TASK:
As the answer, set down the lines below from the one containing "center -> flex-end;" through the one containing "text: 54 ->", exactly and inclusively, and no others.

DATASET EXCERPTS:
......

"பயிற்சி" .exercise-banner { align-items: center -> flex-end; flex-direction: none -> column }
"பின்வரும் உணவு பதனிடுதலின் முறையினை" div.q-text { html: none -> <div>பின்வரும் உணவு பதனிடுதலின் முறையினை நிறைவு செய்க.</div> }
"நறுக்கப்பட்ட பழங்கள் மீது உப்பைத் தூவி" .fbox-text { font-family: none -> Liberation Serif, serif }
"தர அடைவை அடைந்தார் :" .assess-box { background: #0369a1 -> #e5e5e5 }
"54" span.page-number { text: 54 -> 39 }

......

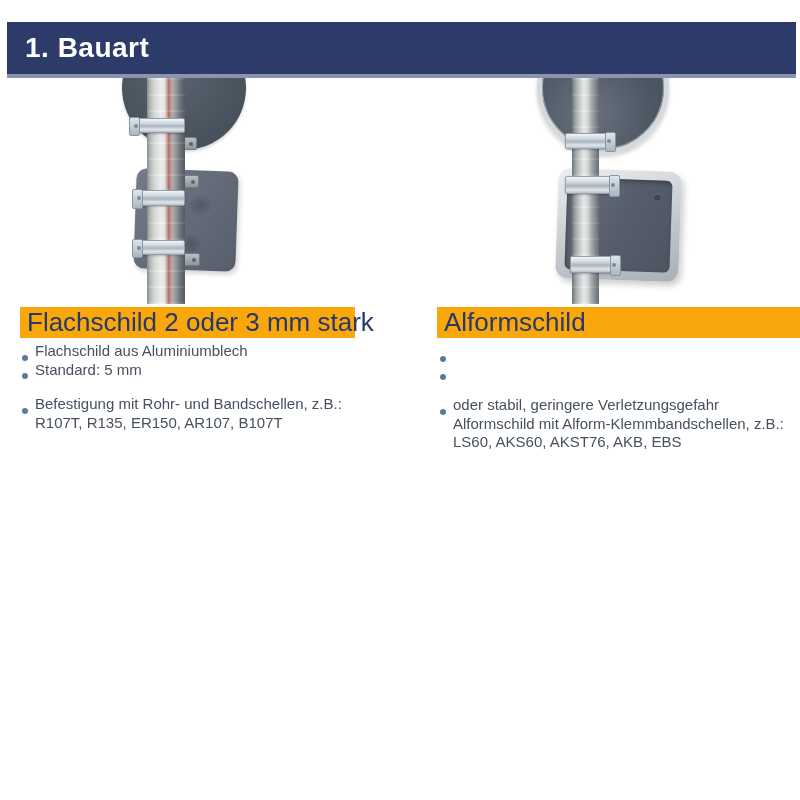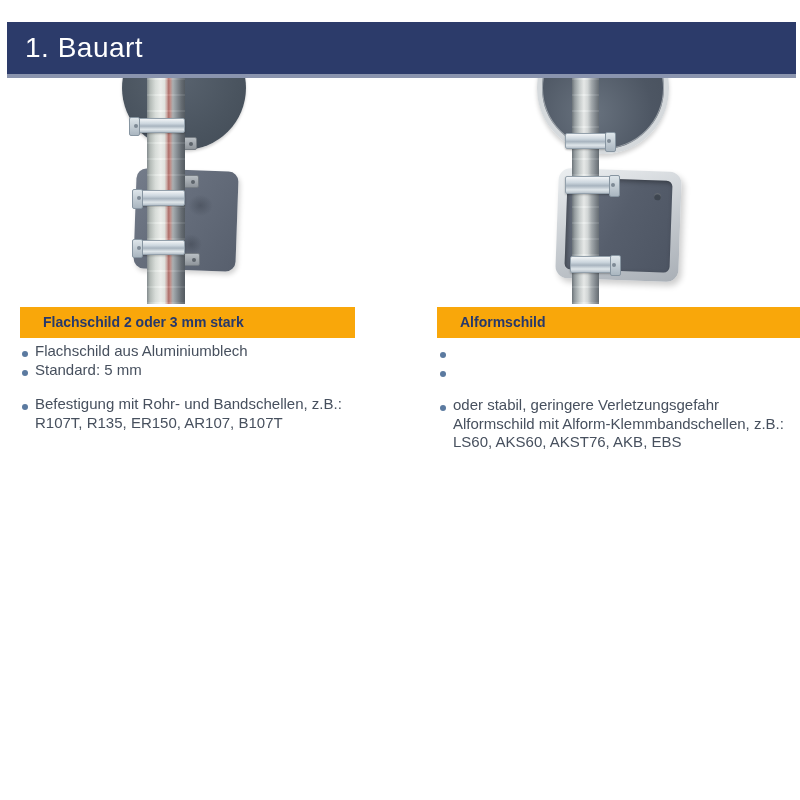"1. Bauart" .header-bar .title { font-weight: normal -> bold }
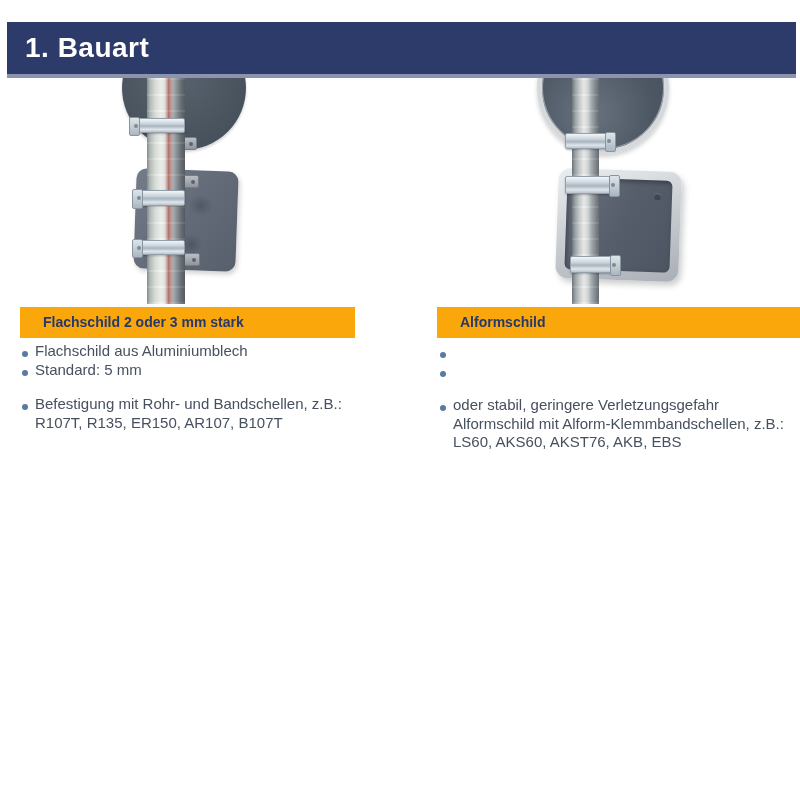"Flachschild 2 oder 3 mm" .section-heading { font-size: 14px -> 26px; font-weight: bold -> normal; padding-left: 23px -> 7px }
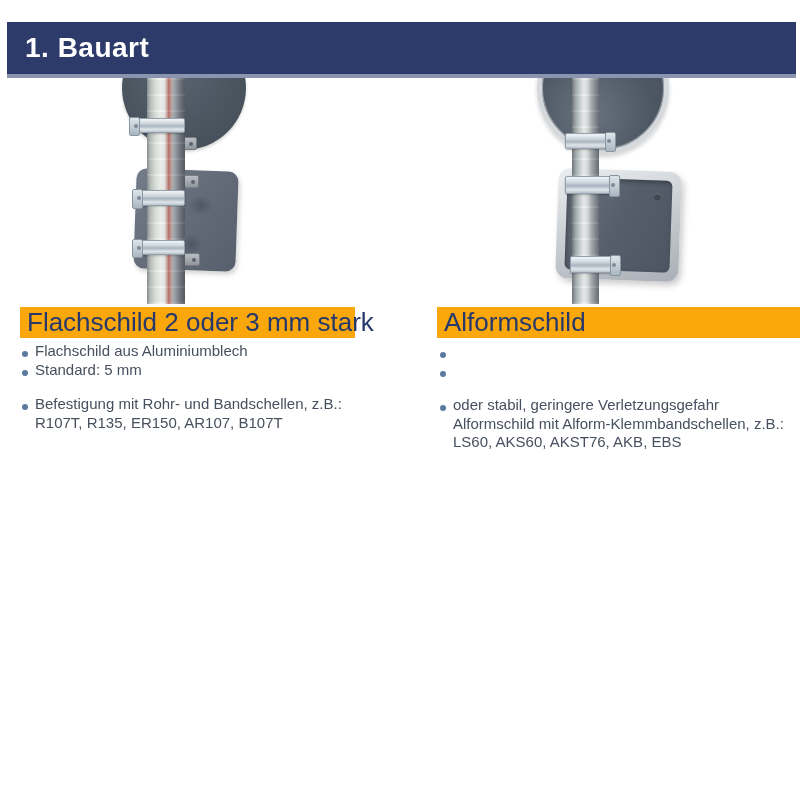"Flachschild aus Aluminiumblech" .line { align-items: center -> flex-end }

......

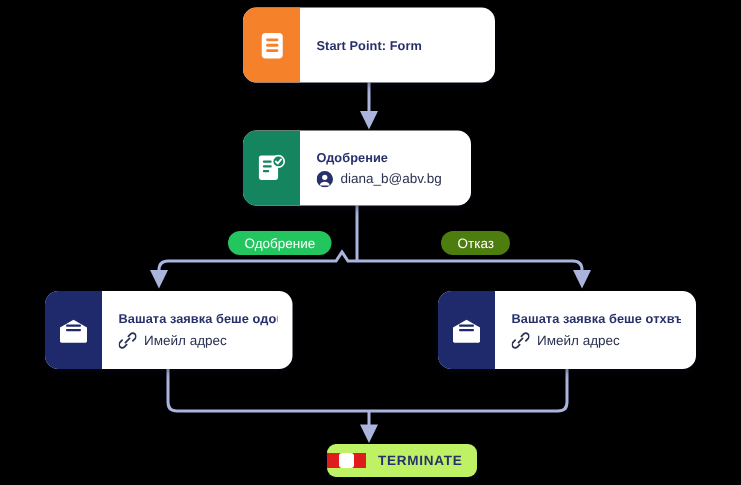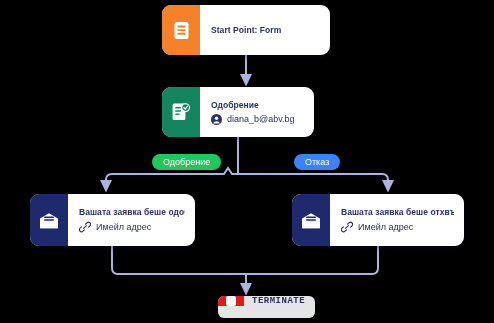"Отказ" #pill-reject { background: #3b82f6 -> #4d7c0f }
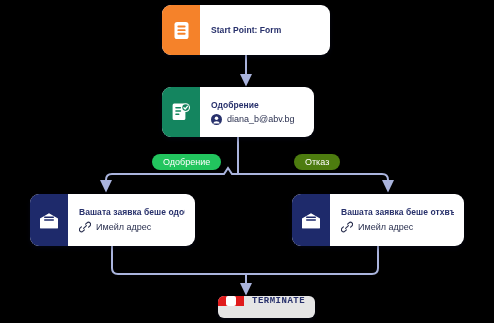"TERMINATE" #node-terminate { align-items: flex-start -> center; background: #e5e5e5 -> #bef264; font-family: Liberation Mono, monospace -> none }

......

EXERCISE SOLUTION:
"பயிற்சி" .exercise-banner { align-items: center -> flex-end; flex-direction: none -> column }
"பின்வரும் உணவு பதனிடுதலின் முறையினை" div.q-text { html: none -> <div>பின்வரும் உணவு பதனிடுதலின் முறையினை நிறைவு செய்க.</div> }
"நறுக்கப்பட்ட பழங்கள் மீது உப்பைத் தூவி" .fbox-text { font-family: none -> Liberation Serif, serif }
"தர அடைவை அடைந்தார் :" .assess-box { background: #0369a1 -> #e5e5e5 }
"54" span.page-number { text: 54 -> 39 }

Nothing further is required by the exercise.